Listen... Amaya Hindi Movie

Feature Film | 2013 | Drama
Critics:
Listen... Amaya has it all to make for a relative contemporary story on human relations but sadly it disappoints due to its amateurish treatment.
Jan 31, 2013 By Mansha Rastogi


How would you feel if you went to see a film and knew the moral of the story even before the story itself could unfurl? And how would you feel if the moral then kept reiterating itself every ten minutes? Avinash Kumar Singh's film Listen... Amaya suffers from similar pattern. Pitted against prominent films like David, Vishwaroop and Midnight's Children, the film has dismal chances of making it big. Here's a concise review.


Leela Krishnamoorthy (Deepti Naval), a middle-aged widow, runs a cozy little coffee shop within her house called Book A Coffee. Her life pretty much revolves around her coffee shop and her daughter Amaya (Swara Bhaskar), a full time writer and part time helper to her mother. Despite having a great bond with her doting daughter, Leela feels the lack of a companion in her life. Enters Jayant Sinha (Farooque Shaikh), a jolly and interesting retired photographer who befriends Leela. Soon their friendship blossoms into a strong bond as Leela starts inclining more and more towards him. However, this doesn't go down well with Amaya according to whom her mother is betraying her dead father by replacing his place by somebody else. How Amaya comes to terms with her mother's needs is what follows through the rest of the plot.


The title of the film pretty much like the treatment of the story is very uninspiring. Listen...Amaya has all ingredients to make for an emotionally stirring roller-coaster ride but sadly the film succumbs under the novice hands of the debutant filmmaker. The film takes off on a sugary note and the mother daughter relationship tugs at your heart but no soon after the major conflict arises does the filmmaker lose his grip too.

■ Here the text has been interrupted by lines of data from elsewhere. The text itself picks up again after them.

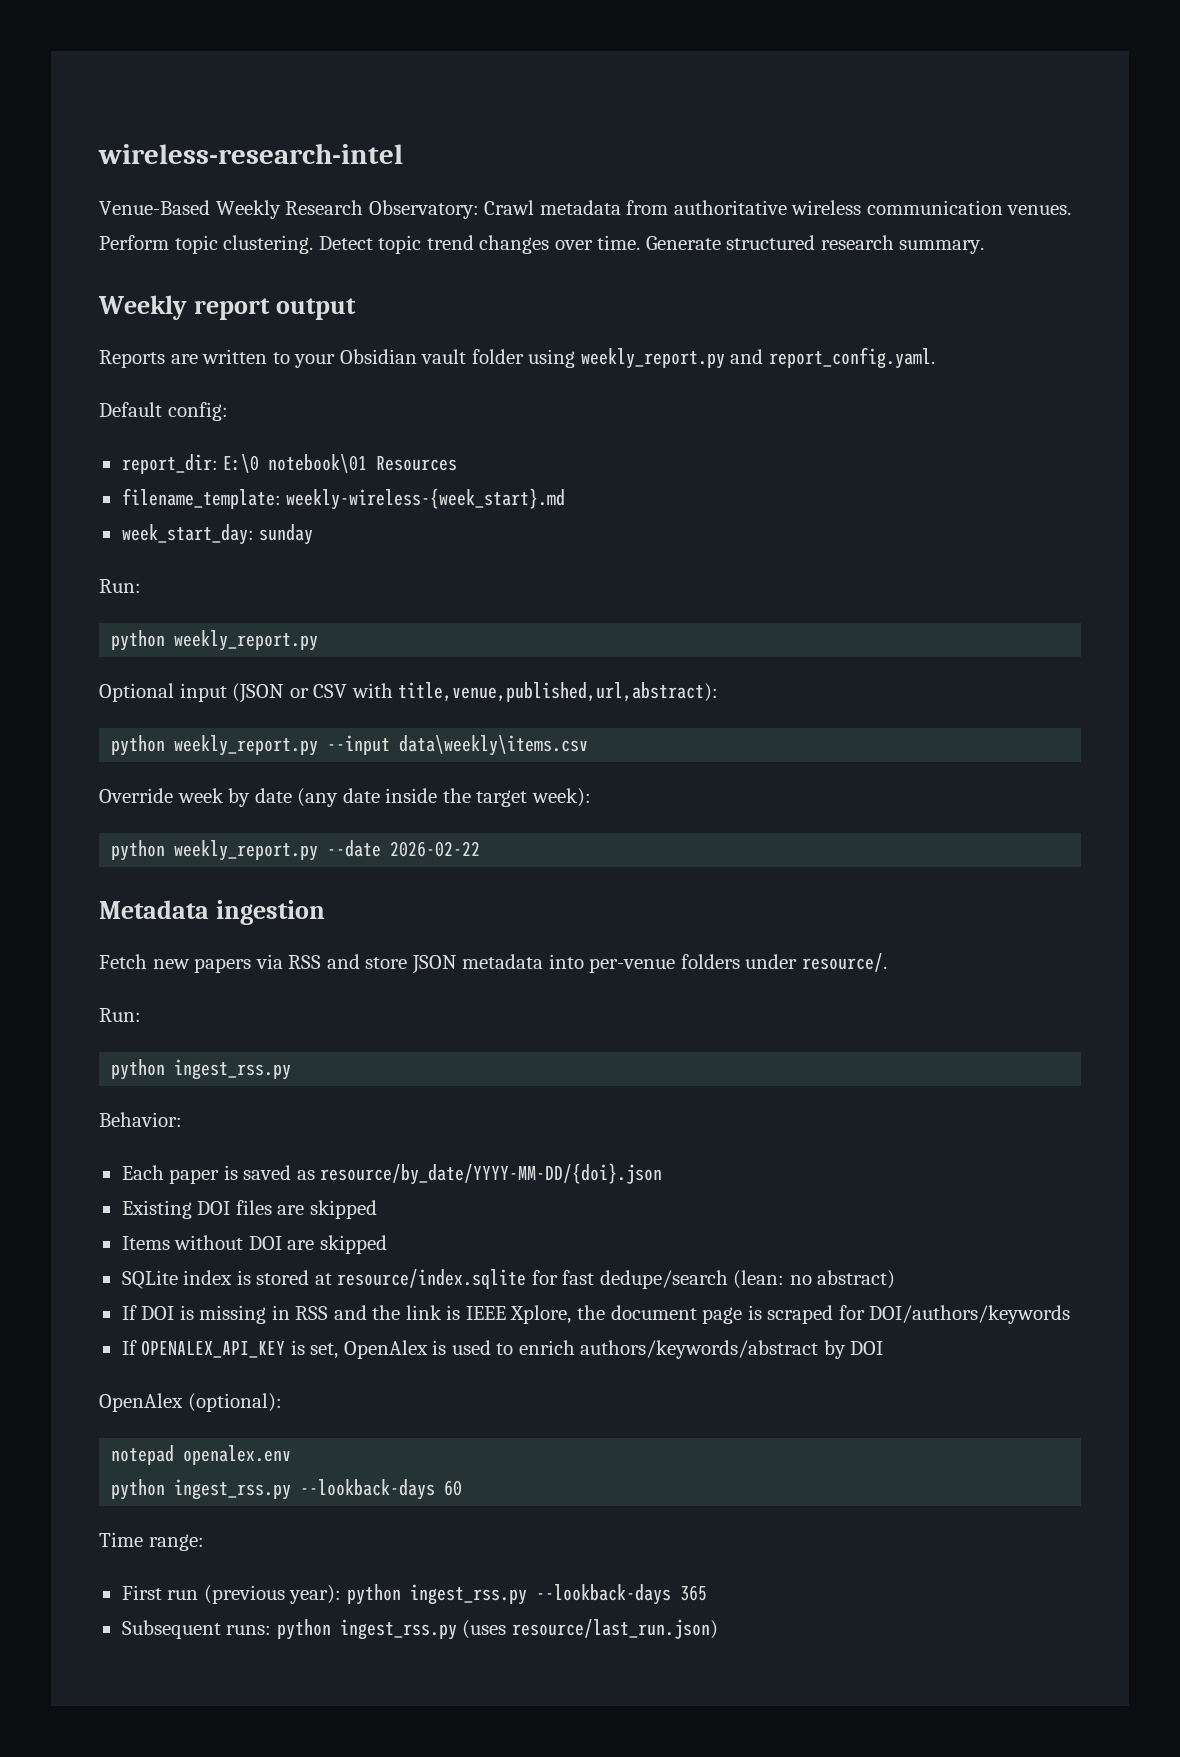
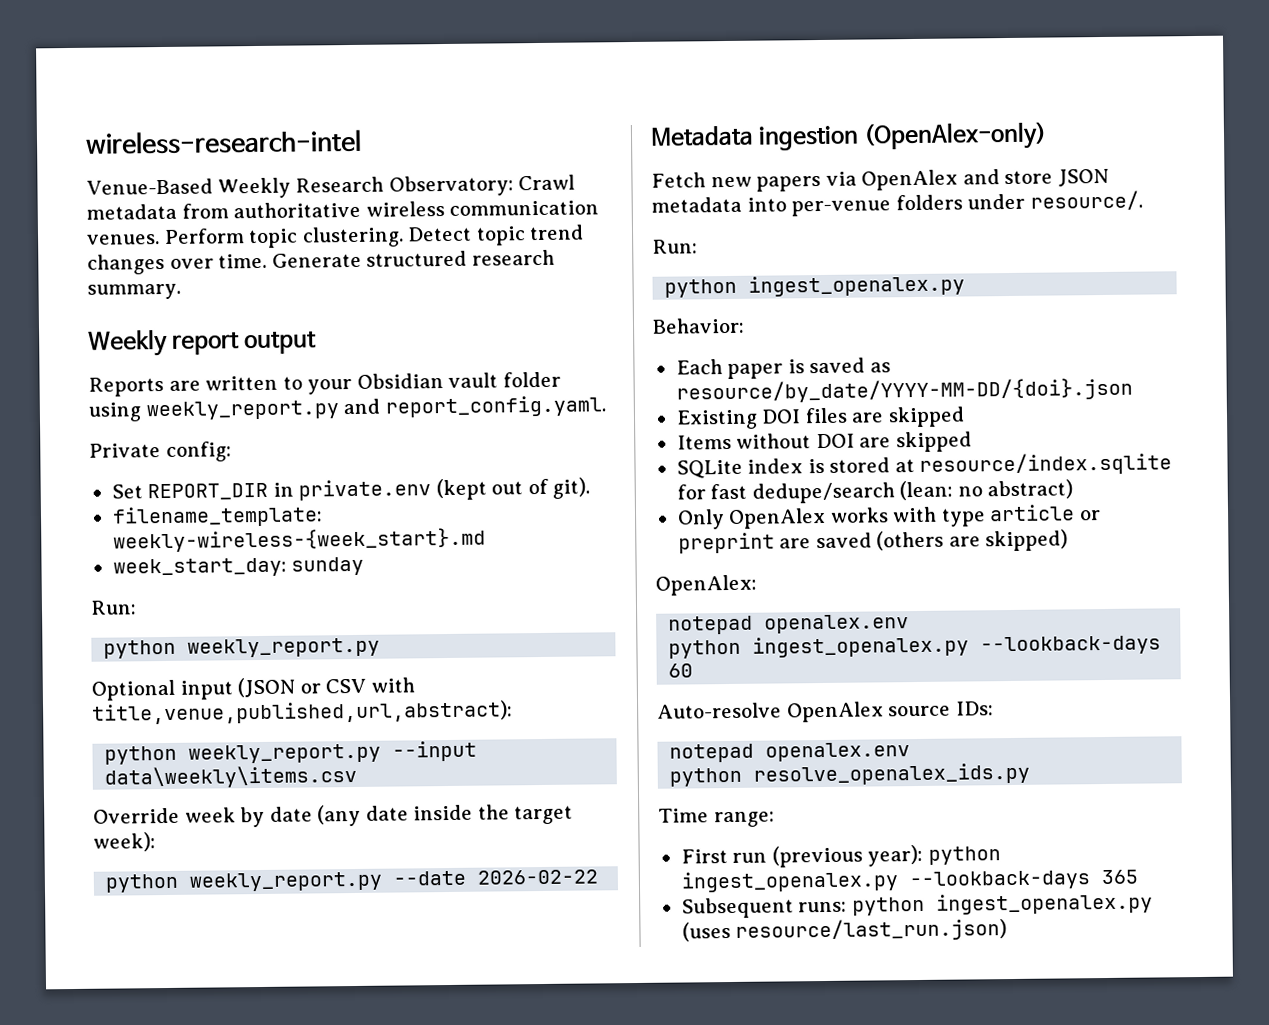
- Default config:
+ Private config:
- report_dir: E:\0 notebook\01 Resources
+ Set REPORT_DIR in private.env (kept out of git).
- Metadata ingestion
+ Metadata ingestion (OpenAlex-only)
- Fetch new papers via RSS and store JSON metadata into per-venue folders under resource/.
+ Fetch new papers via OpenAlex and store JSON metadata into per-venue folders under resource/.
  Run:
- python ingest_rss.py
+ python ingest_openalex.py
- If DOI is missing in RSS and the link is IEEE Xplore, the document page is scraped for DOI/authors/keywords
- If OPENALEX_API_KEY is set, OpenAlex is used to enrich authors/keywords/abstract by DOI
- OpenAlex (optional):
+ Only OpenAlex works with type article or preprint are saved (others are skipped)
+ OpenAlex:
  notepad openalex.env
- python ingest_rss.py --lookback-days 60
+ python ingest_openalex.py --lookback-days 60
+ Auto-resolve OpenAlex source IDs:
+ notepad openalex.env
+ python resolve_openalex_ids.py
- First run (previous year): python ingest_rss.py --lookback-days 365
+ First run (previous year): python ingest_openalex.py --lookback-days 365
- Subsequent runs: python ingest_rss.py (uses resource/last_run.json)
+ Subsequent runs: python ingest_openalex.py (uses resource/last_run.json)

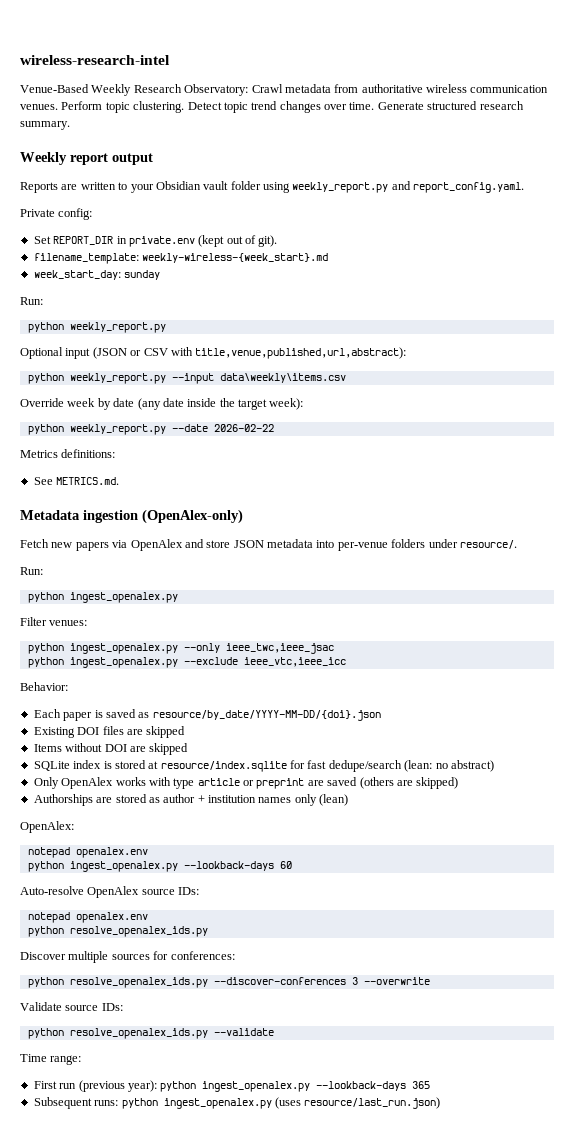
+ Metrics definitions:
+ See METRICS.md.
+ Filter venues:
+ python ingest_openalex.py --only ieee_twc,ieee_jsac
+ python ingest_openalex.py --exclude ieee_vtc,ieee_icc
+ Authorships are stored as author + institution names only (lean)
+ Discover multiple sources for conferences:
+ python resolve_openalex_ids.py --discover-conferences 3 --overwrite
+ Validate source IDs:
+ python resolve_openalex_ids.py --validate

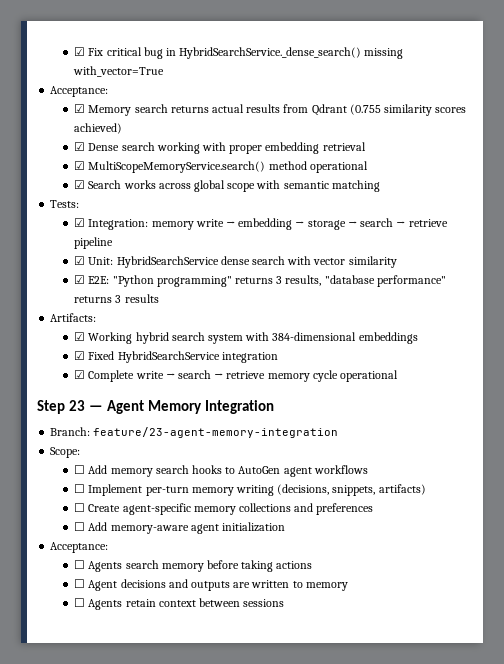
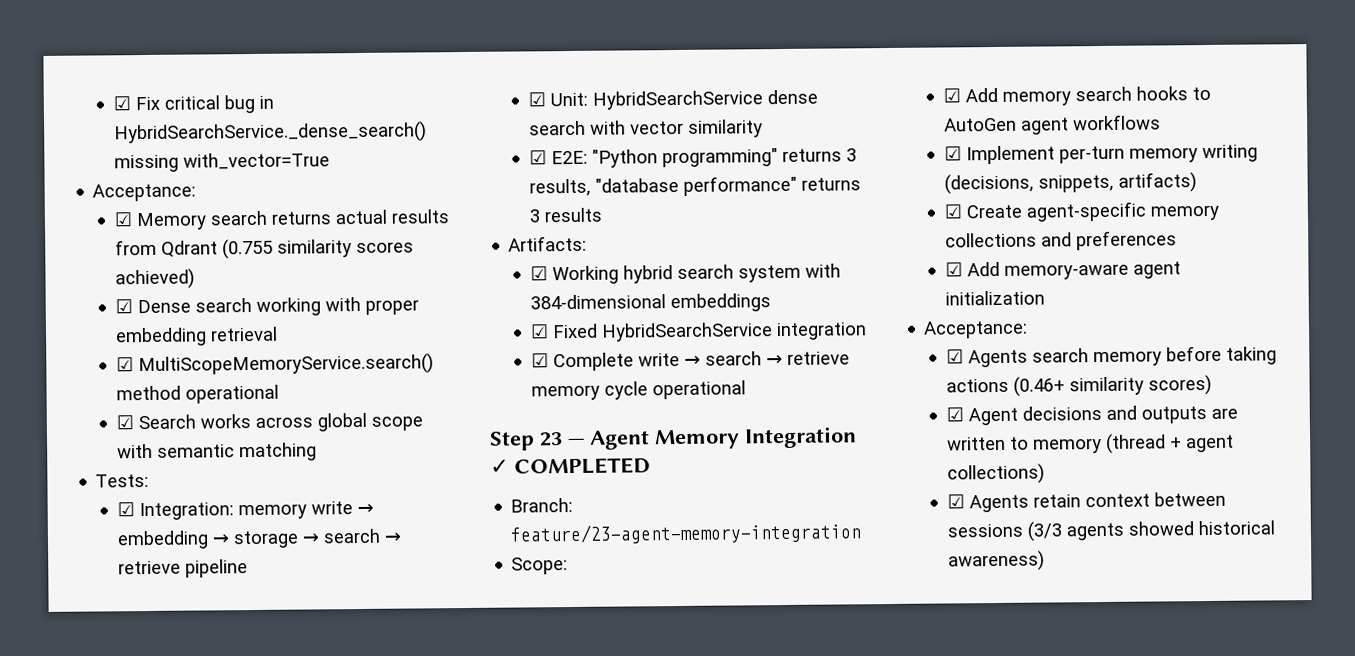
- Step 23 — Agent Memory Integration
+ Step 23 — Agent Memory Integration ✓ COMPLETED
- ☐ Add memory search hooks to AutoGen agent workflows
+ ☑ Add memory search hooks to AutoGen agent workflows
- ☐ Implement per-turn memory writing (decisions, snippets, artifacts)
+ ☑ Implement per-turn memory writing (decisions, snippets, artifacts)
- ☐ Create agent-specific memory collections and preferences
+ ☑ Create agent-specific memory collections and preferences
- ☐ Add memory-aware agent initialization
+ ☑ Add memory-aware agent initialization
- ☐ Agents search memory before taking actions
- ☐ Agent decisions and outputs are written to memory
- ☐ Agents retain context between sessions
+ ☑ Agents search memory before taking actions (0.46+ similarity scores)
+ ☑ Agent decisions and outputs are written to memory (thread + agent collections)
+ ☑ Agents retain context between sessions (3/3 agents showed historical awareness)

The complexities of human relations are handled beautifully in some occasions but they are few and far in between. In the rest of the cases, sequences keep repeating in circles every ten minutes and the emphasis on platonic love or the need of a companion is reinforced in your head.


Avinash Kumar Singh scores an ace at least in one department - casting. There couldn't have been a better onscreen pair than Farooque Shaikh and Deepti Naval to portray a beautiful relationship. The way the two express their emotions and portray their characters is simply brilliant. Swara Bhaskar on the other hand is quite uneven, in most cases she is a grumpy young girl while in the rest an over the top 'free-spirited' woman. While she handles some scenes well, in some she goes completely haywire almost to the point of annoyance.


To sum it up, Listen...Amaya had it all to make for a relative contemporary story on human relations but sadly it disappoints due to its amateurish treatment.